Open drnimbusrain opened 1 year ago
The idea would be to run a 1-D canopy-chemistry model like ACCESS or FORCAsT for many different conditions (meteo and background chemical state, canopy parameters, etc.). Then train a ML model, e.g. random forest or XGBoost, to predict something X, e.g. terpene in-canopy chemical processed fraction. Then in canopy-app Fortran, the trained model can be loaded [^1] and used to calculate X.
@zmoon What about the ACCESS Box model approach...it would be awesome if you could help with this component (and radiation) in the future!! Thanks..
What are you suggesting to do with the box model? Use to make the training data instead of 1-D canopy-chem model?
What are you suggesting to do with the box model? Use to make the training data instead of 1-D canopy-chem model?
Realized, I never responded.
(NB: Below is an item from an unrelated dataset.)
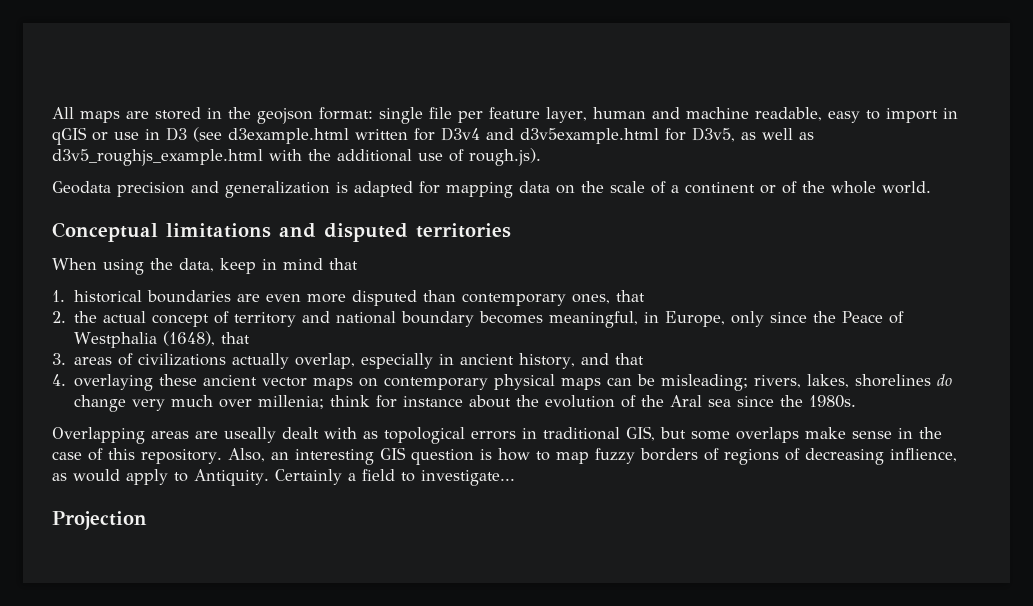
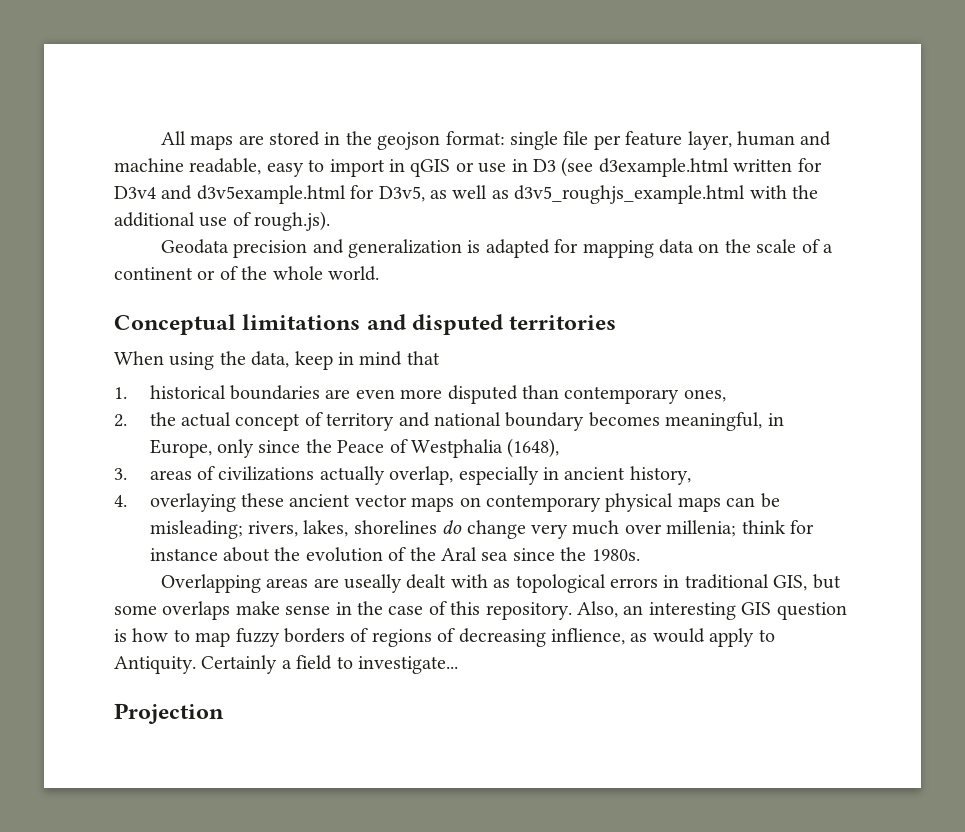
[616,290,646,302] that -> (726, 395) none
[221,332,251,344] that -> (560, 448) none
[581,353,645,365] and that -> (691, 475) none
Yes, use ACCESS to train of course, but I think you already suggested that.
Overall, I think this ML approach is a way forward rather than implementing a relatively lean chemical model/solver into canopy-app, but I am concerned with the robustness and ability to train to get correct fractions. Plus, I am always concerned with having to retrain model for the virtually unlimited, and always changing environmental conditions.
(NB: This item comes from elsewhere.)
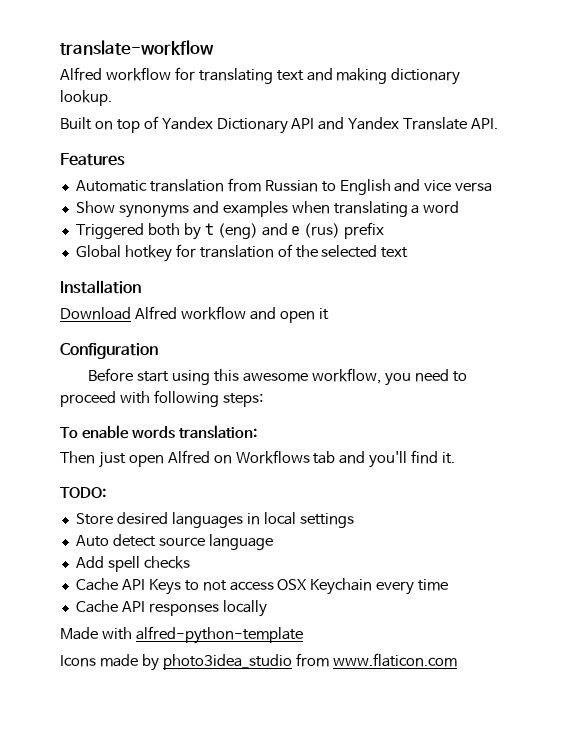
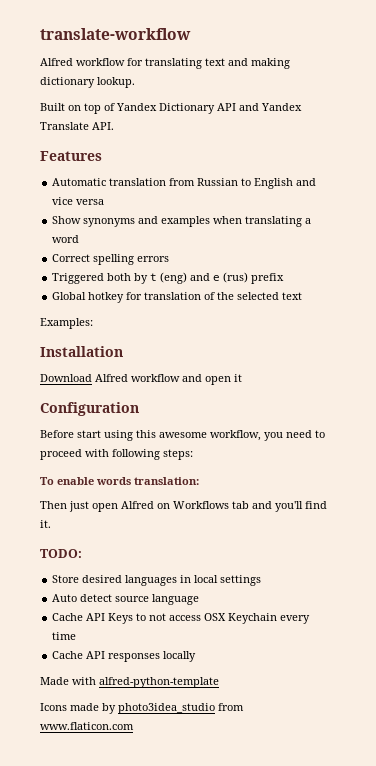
(460, 207) none -> [52,254,170,265] // Correct spelling errors
(409, 252) none -> [40,318,93,329] // Examples:
[75,556,190,572] // Add spell checks -> (200, 599) none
@MaggieMarvin I wonder if you are interested in helping with this part, in conjunction with advancing the biogenic emissions. For example, how were you planning on integrating canopy-app with your F0AM model (understood that its in MATLAB)?
Could this work be included to advance a relatively simple chemistry or run across a range of conditions where the outputs are used to train ML in canopy-app? See Zach's initial comments above. Ultimately, I wonder if the F0AM model could be easily run across range of conditions (e.g., background chemistry, weather, canopy etc.) to get the 'X' that Zach has referred to above. You probably would be doing this anyway for your canopy-app comparisons/evaluations using F0AM model.
Yes, this sounds interesting to me! I was thinking of using emission output from canopy-app as input for F0AM to produce mixing ratios on a point by point basis. Emissions are unofficially supported, since F0AM is a 0-D model, but could be approximated as a 0th order reaction. There's a possibility of representing deposition too. And yes, F0AM can be run across a range of conditions, or we could use it to test some simple chemistry - it's very easy to change existing mechanisms or build new ones with F0AM.
Ultimately, @MaggieMarvin, comparison/offline coupling with F0AM is a great start, and somehow we would like to expand use of simplified chemical solvers pertinent to the canopy so that we can in some way approximate the chemical production/losses at each level in canopy-app. This will be pivotal in its offline mode, but also may be useful when coupled into larger UFS at some point.
Tools for ML to Fortran Interface: https://github.com/christophkeller/fortran2xgb https://github.com/pplonski/keras2cpp https://github.com/scientific-computing/FKB
Could also add simple, efficient chemistry scheme to canopy-app directly, as has been done in LES canopy studies: Clifton et al. (2022): https://agupubs.onlinelibrary.wiley.com/doi/10.1029/2022MS003078 Fuentes et al. (2022): https://www.sciencedirect.com/science/article/abs/pii/S1352231022001595
There is an idea by Zach to add more complex canopy chemistry and related processes (e.g., CRFs, soil processes, etc.) to canopy-app by use of python-based surrogate/ML tools to avoid computational slowdown. This high-level idea could be achieved by calling python random forest or gradient-boosted (XGBoost) tools from the main canopy-app Fortran routines.
@zmoon Can you elaborate a bit more on ideas to help push this forward?